Sepsis Management Guidelines
In 2003, critical care and infectious disease experts representing 11 international organizations developed management guidelines for severe sepsis and septic shock that would be of practical use for the bedside clinician, under the auspices of the Surviving Sepsis Campaign, an international effort to increase awareness and improve outcome in severe sepsis.
Xigris is a recombinant version of human Activated Protein C. The guidelines for management of severe sepsis and septic shock recommend recombinant human Activated Protein C (rhAPC) specifically:1
Xigris (rhAPC) and the Sepsis Management Guidelines
Recombinant Human Activated Protein C (rhAPC)
rhAPC is recommended in patients at high risk of death (Acute Physiology And Chronic Health Evaluation II >25, sepsis-induced multiple organ failure, septic shock, or sepsis-induced acute respiratory distress syndrome [ARDS]) and with no absolute contraindication related to bleeding risk or relative contraindication that outweighs the potential benefit of rhAPC.1
Grade of Recommendation: B*
The severe sepsis bundles
The severe sepsis bundles are a distillation of the evidence-based recommendations found in the 2004 practice guidelines recommended by the Surviving Sepsis Campaign.

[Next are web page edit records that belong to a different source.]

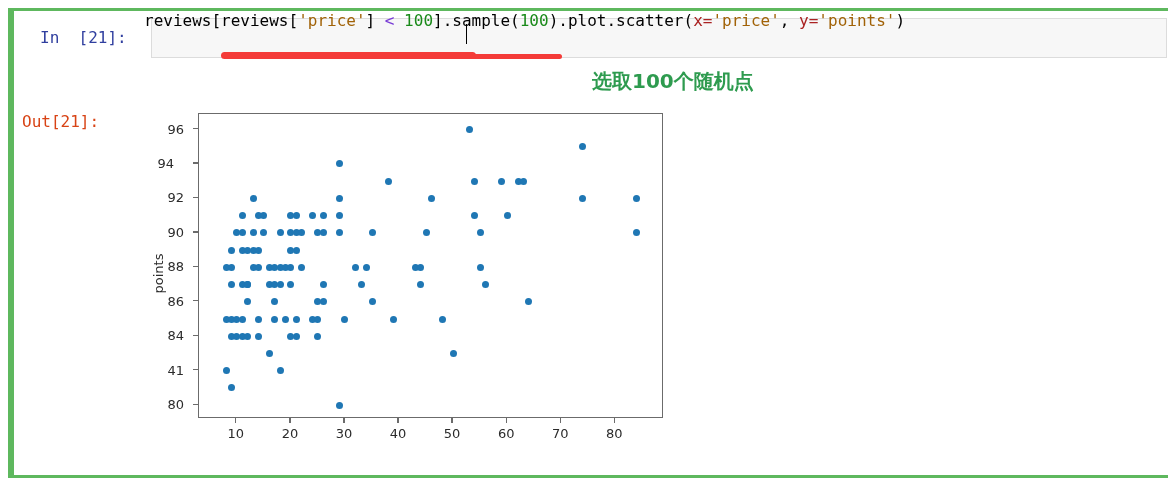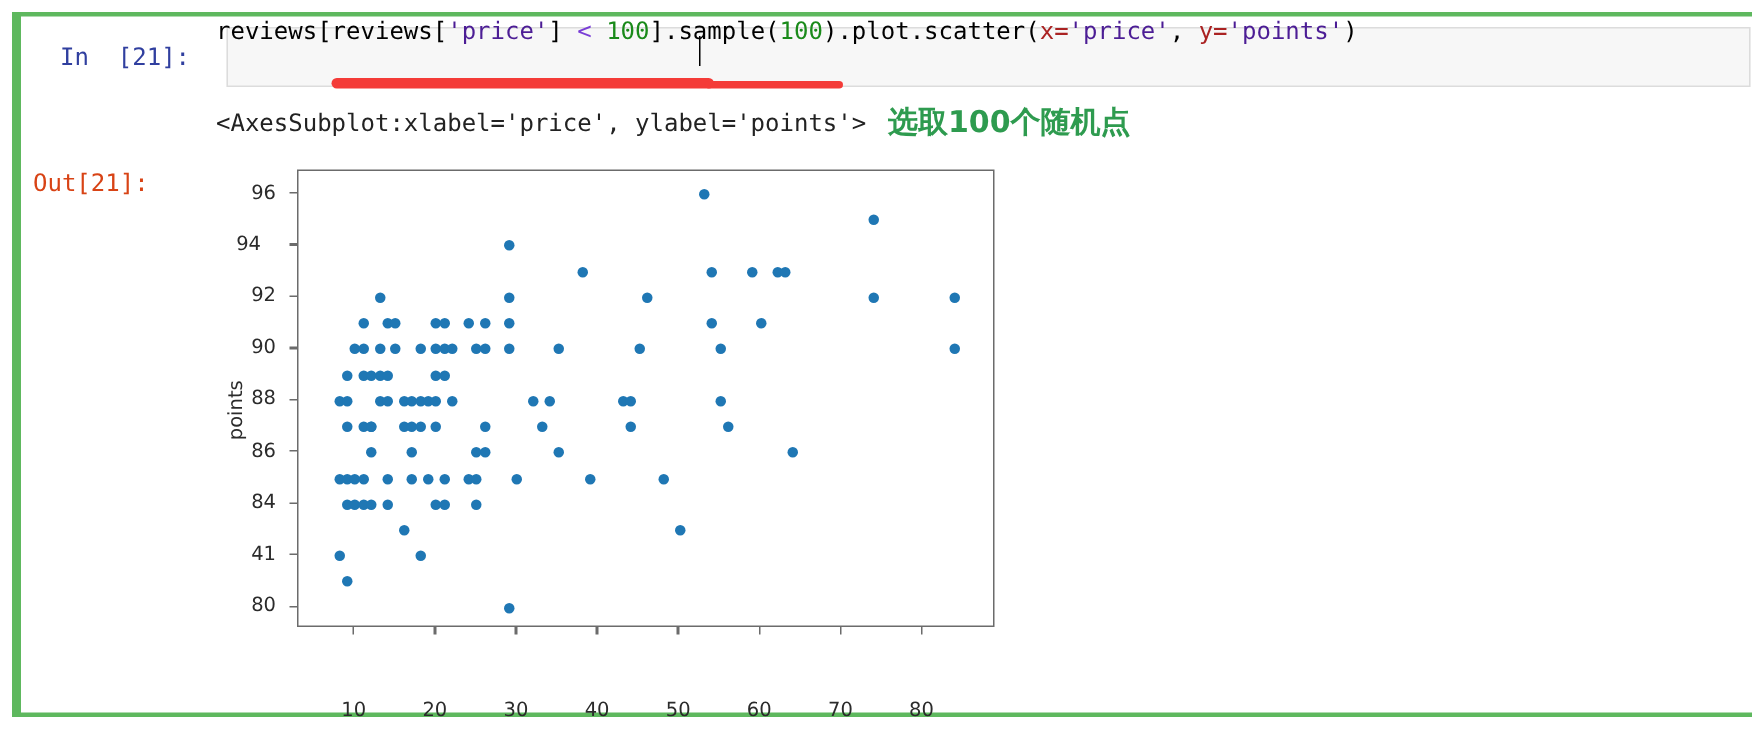--- a/index.html
+++ b/index.html
@@ -20,7 +20,7 @@
              background:#f7f7f7;border:1px solid #dcdcdc;box-sizing:border-box;}
   .code{position:absolute;left:144px;top:11px;font-size:16px;
         font-family:"DejaVu Sans Mono",monospace;white-space:pre;color:#000;}
-  .code .tok-str{color:#4c1d95;}
+  .code .tok-str{color:#a16207;}
   .code .tok-op{color:#7a3ed6;}
   .code .tok-num{color:#1a8a1a;}
   .code .tok-kwarg{color:#aa2222;}

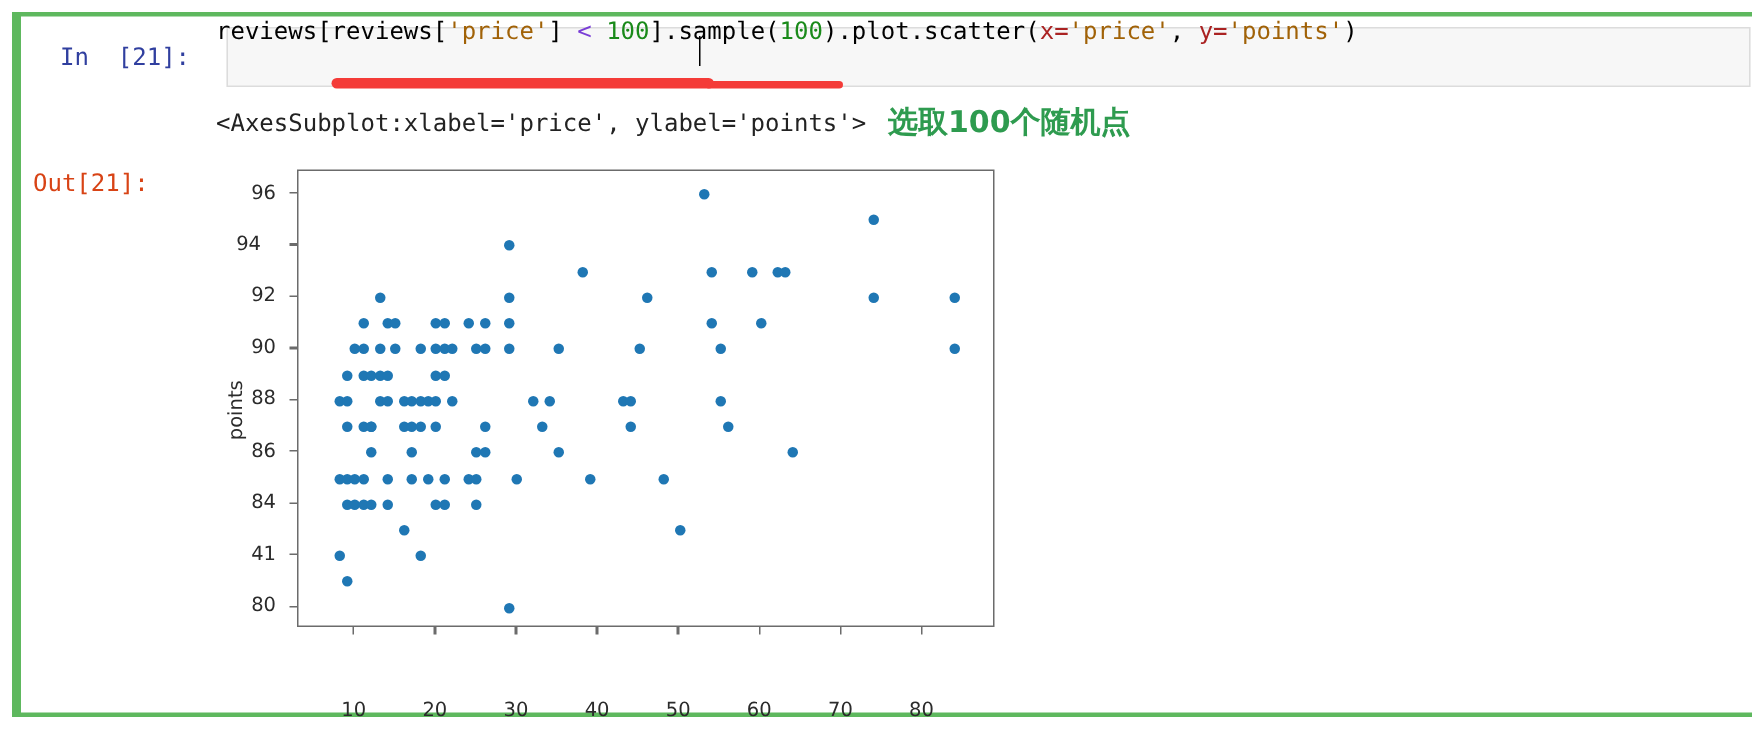--- a/index.html
+++ b/index.html
@@ -82,7 +82,6 @@
   <div class="redline2"></div>
 
   <div class="prompt-out">Out[21]:</div>
-  <div class="out-text">&lt;AxesSubplot:xlabel='price', ylabel='points'&gt;</div>
   <div class="cn-note">选取100个随机点</div>
 
   <div id="chart">

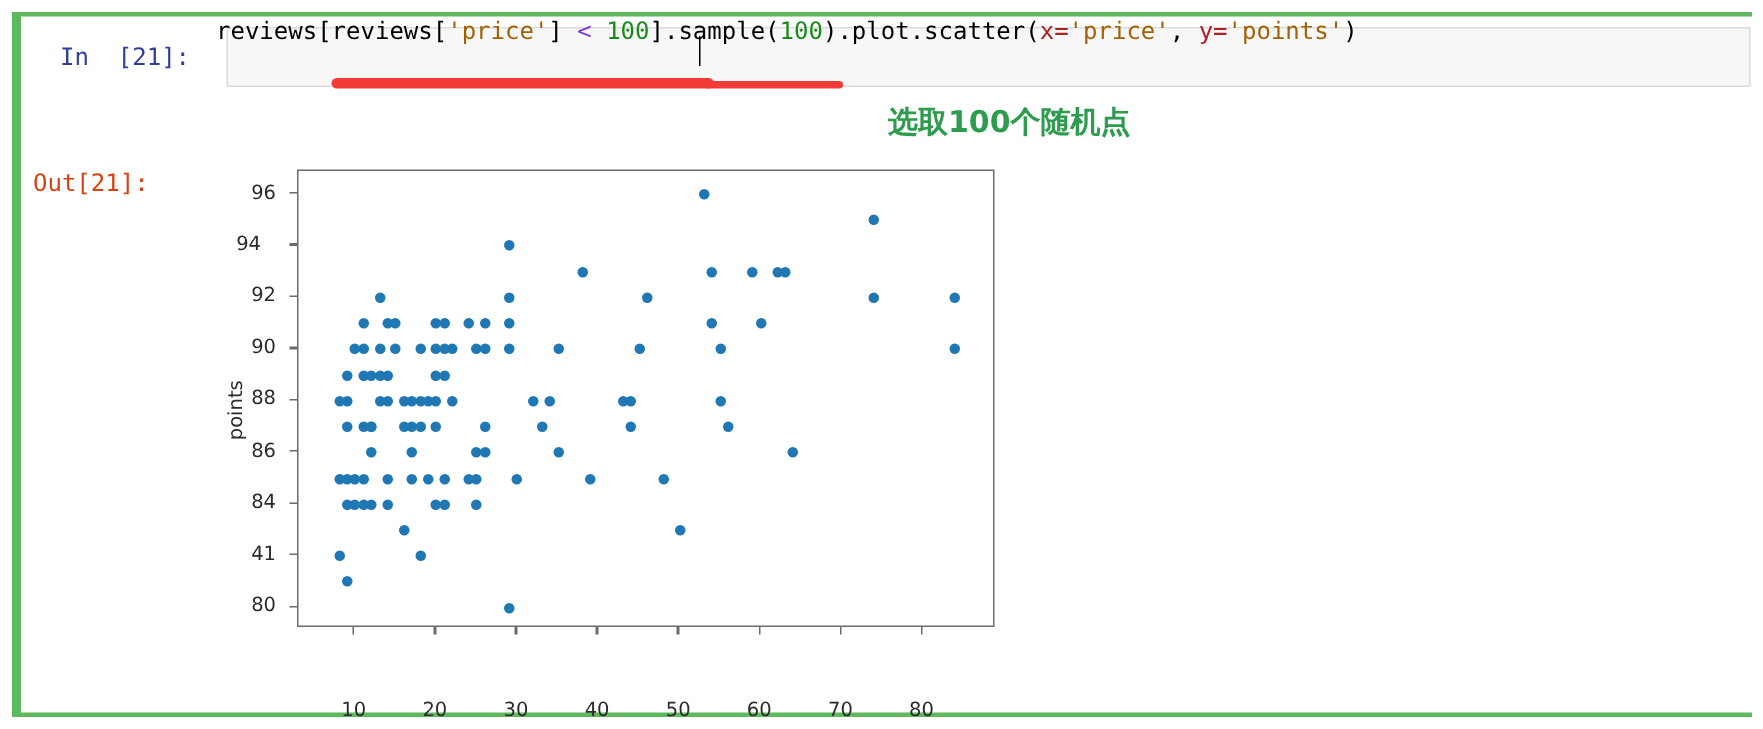--- a/index.html
+++ b/index.html
@@ -52,7 +52,7 @@
   .ytick-mark{position:absolute;width:5px;height:1.3px;background:#6b6b6b;}
   .xtick-lbl{position:absolute;font-size:13px;color:#2b2b2b;
              font-family:"DejaVu Sans",sans-serif;text-align:center;width:30px;
-             margin-left:-15px;margin-top:40px;}
+             margin-left:-15px;}
   .xtick-mark{position:absolute;width:1.3px;height:5px;background:#6b6b6b;}
   .xaxis-title{position:absolute;font-size:13px;color:#2b2b2b;
                font-family:"DejaVu Sans",sans-serif;text-align:center;

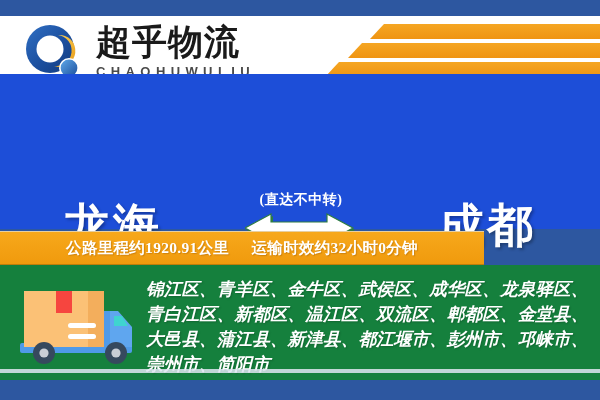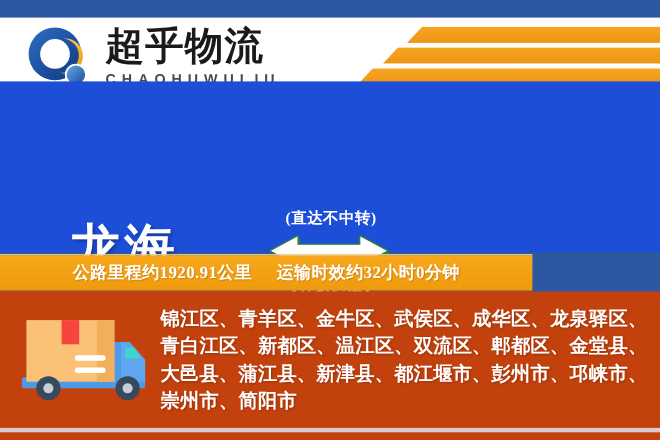--- a/index.html
+++ b/index.html
@@ -228,6 +228,7 @@
       <div class="arrow-bottom">【往返运输】</div>
     </div>
 
+    <div class="city right">成都</div>
   </div>
 
   <div class="infobar">

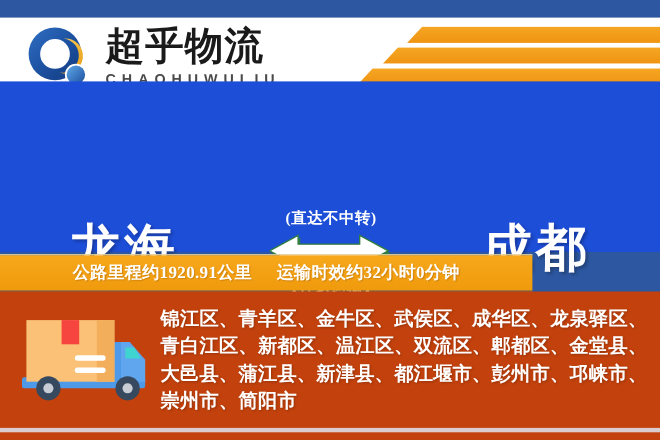--- a/index.html
+++ b/index.html
@@ -138,8 +138,9 @@
   .bottom {
     position: absolute;
     left: 0; top: 265px;
-    width: 600px; height: 135px;
-    background: #c2410c;
+    width: 600px; height: 115px;
+    background: #15803d;
+    font-style: italic;
   }
   .truck {
     position: absolute;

A "bundle" is a group of interventions related to a disease process that, when executed together, result in better outcomes than when implemented individually. The individual bundle elements are built on upon evidence-based practices. The science behind the elements of a bundle is so well-established that their implementation should be considered a generally accepted practice.
Xigris (drotrecogin alfa [activated]) in the Sepsis Management Bundle
Administer Drotrecogin Alfa (Activated) by a Standard Policy
Bundle Element 2: Administer recombinant human activated protein C (rhAPC) in accordance with a standardized ICU policy. If not administered, document why the patient did not qualify for rhAPC.2
The severe sepsis bundles have been designed to allow teams to follow the timing, sequence, and goals of the individual elements of care. The bundles are a mechanism that can be used to achieve the Surviving Sepsis Campaign's goal of a 25 percent reduction in mortality from severe sepsis over 5 years.
Hospitals should implement the entire severe sepsis bundle (resuscitation and management). Each part of the bundle articulates objectives to be accomplished within specific time frames.
1. The Severe Sepsis Resuscitation Bundle describes seven tasks that should begin immediately, but must be accomplished within the first 6 hours of presentation for patients with severe sepsis or septic shock. Some items may not be completed if the clinical conditions described in the bundle do not prevail in a particular case, but clinicians must assess for them. The goal is to perform all indicated tasks 100 percent of the time within the first 6 hours of identification of severe sepsis.
> Implement the Severe Sepsis Resuscitation Bundle
2. The Sepsis Management Bundle lists four management goals. Efforts to accomplish these tasks should also begin immediately, but these items may be completed within twenty-four hours of presentation for patients with severe sepsis or septic shock.
*Supported by one level I investigation.
References:
- Dellinger RP, Carlet JM, Masur H, et al. Surviving Sepsis Campaign guidelines for management of severe sepsis and septic shock. Crit Care Med. 2004;32(3):858-873.